What you are asked to do: Print the data exactly as written, but leave out each picture.

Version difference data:

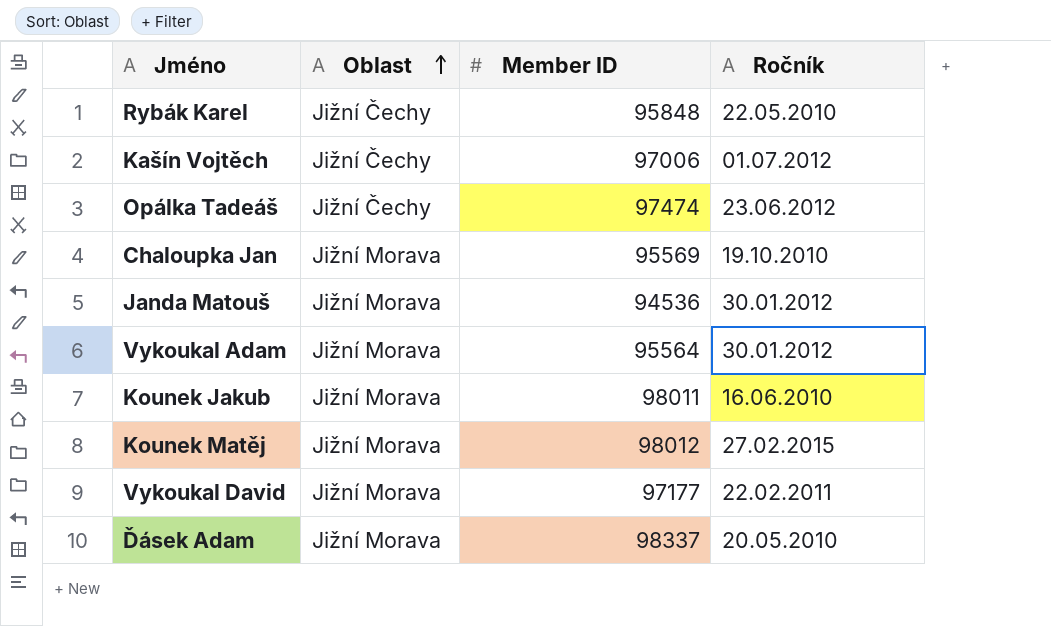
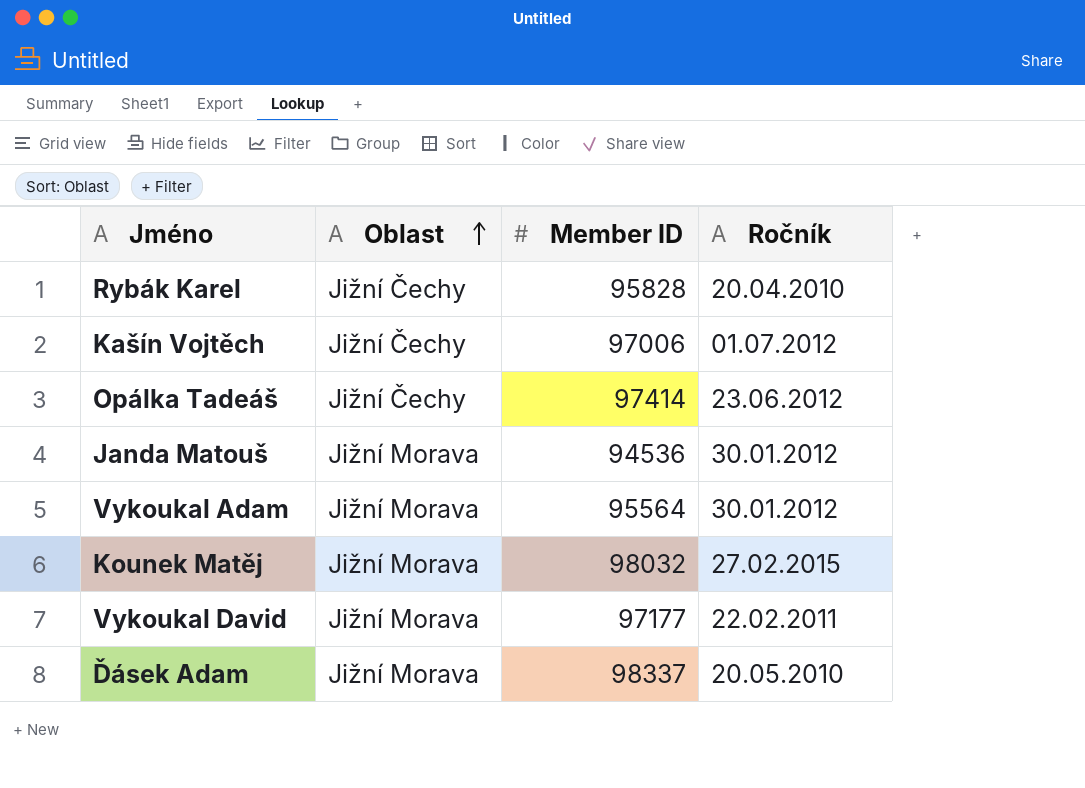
row Chaloupka Jan: Jižní Morava | 95569 | 19.10.2010 -> none
row Kounek Jakub: Jižní Morava | 98011 | 16.06.2010 -> none
Rybák Karel | Member ID: 95848 -> 95828
Rybák Karel | Ročník: 22.05.2010 -> 20.04.2010
Opálka Tadeáš | Member ID: 97474 -> 97414
Kounek Matěj | Member ID: 98012 -> 98032

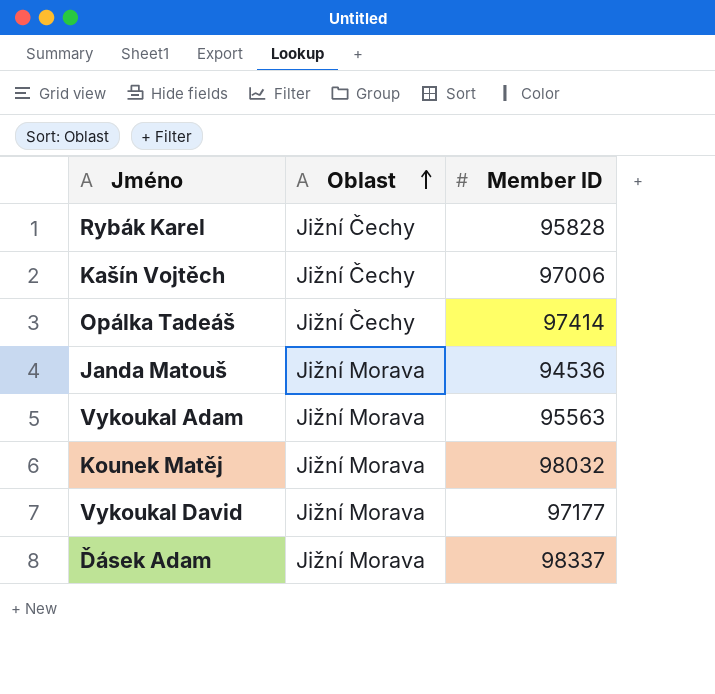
column Ročník | position: 4 -> none
Vykoukal Adam | Member ID: 95564 -> 95563

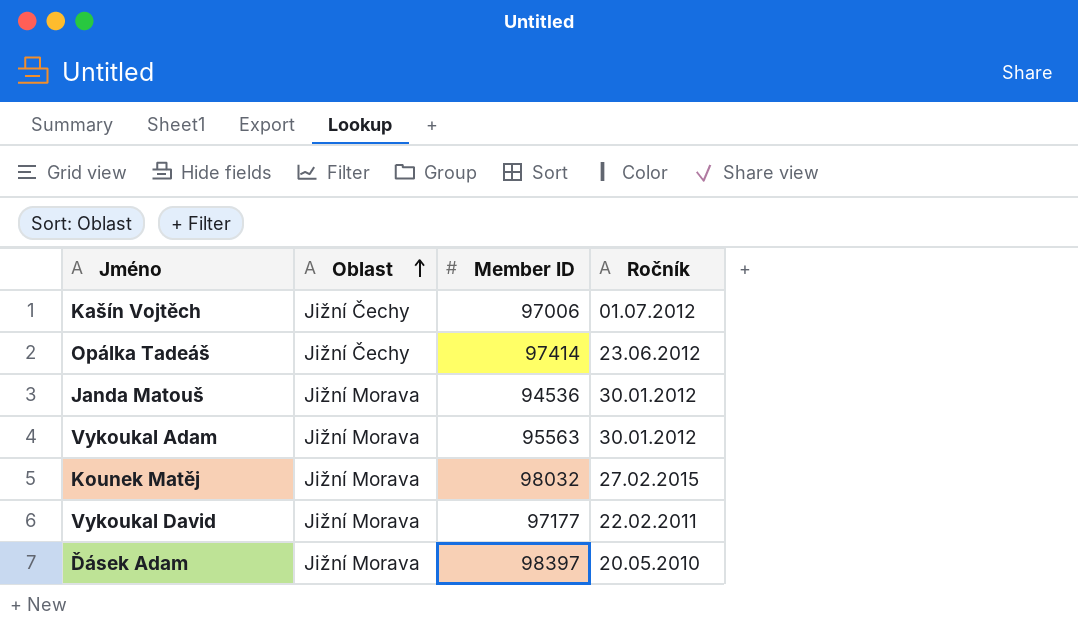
column Ročník | position: none -> 4
row Rybák Karel: Jižní Čechy | 95828 -> none
Ďásek Adam | Member ID: 98337 -> 98397

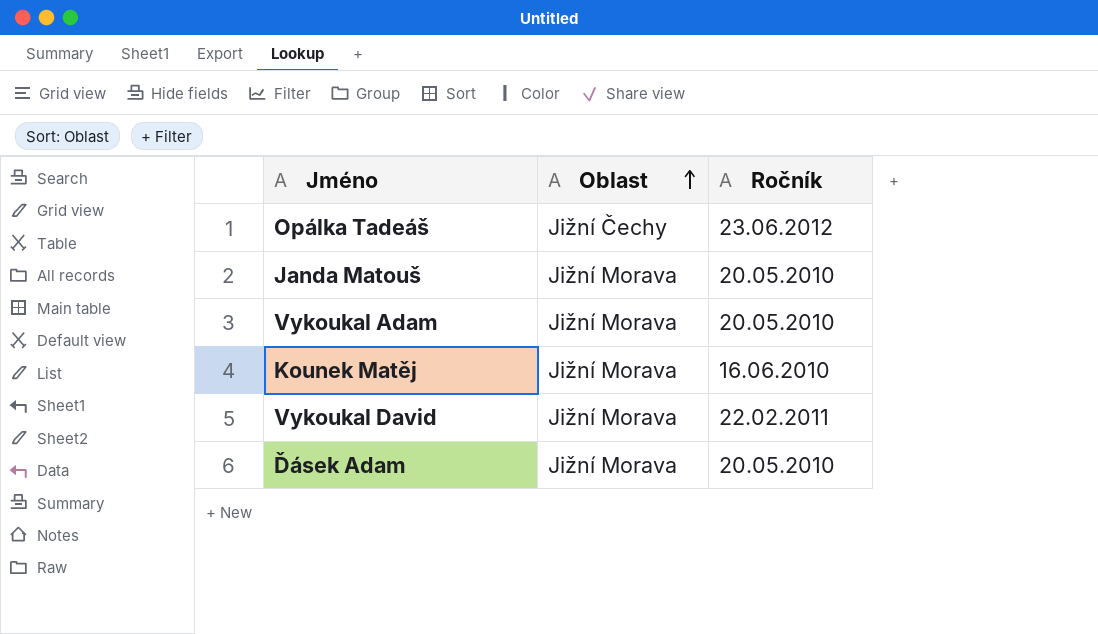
column Member ID | position: 3 -> none
row Kašín Vojtěch: Jižní Čechy | 97006 | 01.07.2012 -> none
Janda Matouš | Ročník: 30.01.2012 -> 20.05.2010
Vykoukal Adam | Ročník: 30.01.2012 -> 20.05.2010
Kounek Matěj | Ročník: 27.02.2015 -> 16.06.2010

Output:
row Chaloupka Jan: Jižní Morava | 95569 | 19.10.2010 -> none
row Kounek Jakub: Jižní Morava | 98011 | 16.06.2010 -> none
Rybák Karel | Member ID: 95848 -> 95828
Rybák Karel | Ročník: 22.05.2010 -> 20.04.2010
Opálka Tadeáš | Member ID: 97474 -> 97414
Kounek Matěj | Member ID: 98012 -> 98032

column Ročník | position: 4 -> none
Vykoukal Adam | Member ID: 95564 -> 95563

column Ročník | position: none -> 4
row Rybák Karel: Jižní Čechy | 95828 -> none
Ďásek Adam | Member ID: 98337 -> 98397

column Member ID | position: 3 -> none
row Kašín Vojtěch: Jižní Čechy | 97006 | 01.07.2012 -> none
Janda Matouš | Ročník: 30.01.2012 -> 20.05.2010
Vykoukal Adam | Ročník: 30.01.2012 -> 20.05.2010
Kounek Matěj | Ročník: 27.02.2015 -> 16.06.2010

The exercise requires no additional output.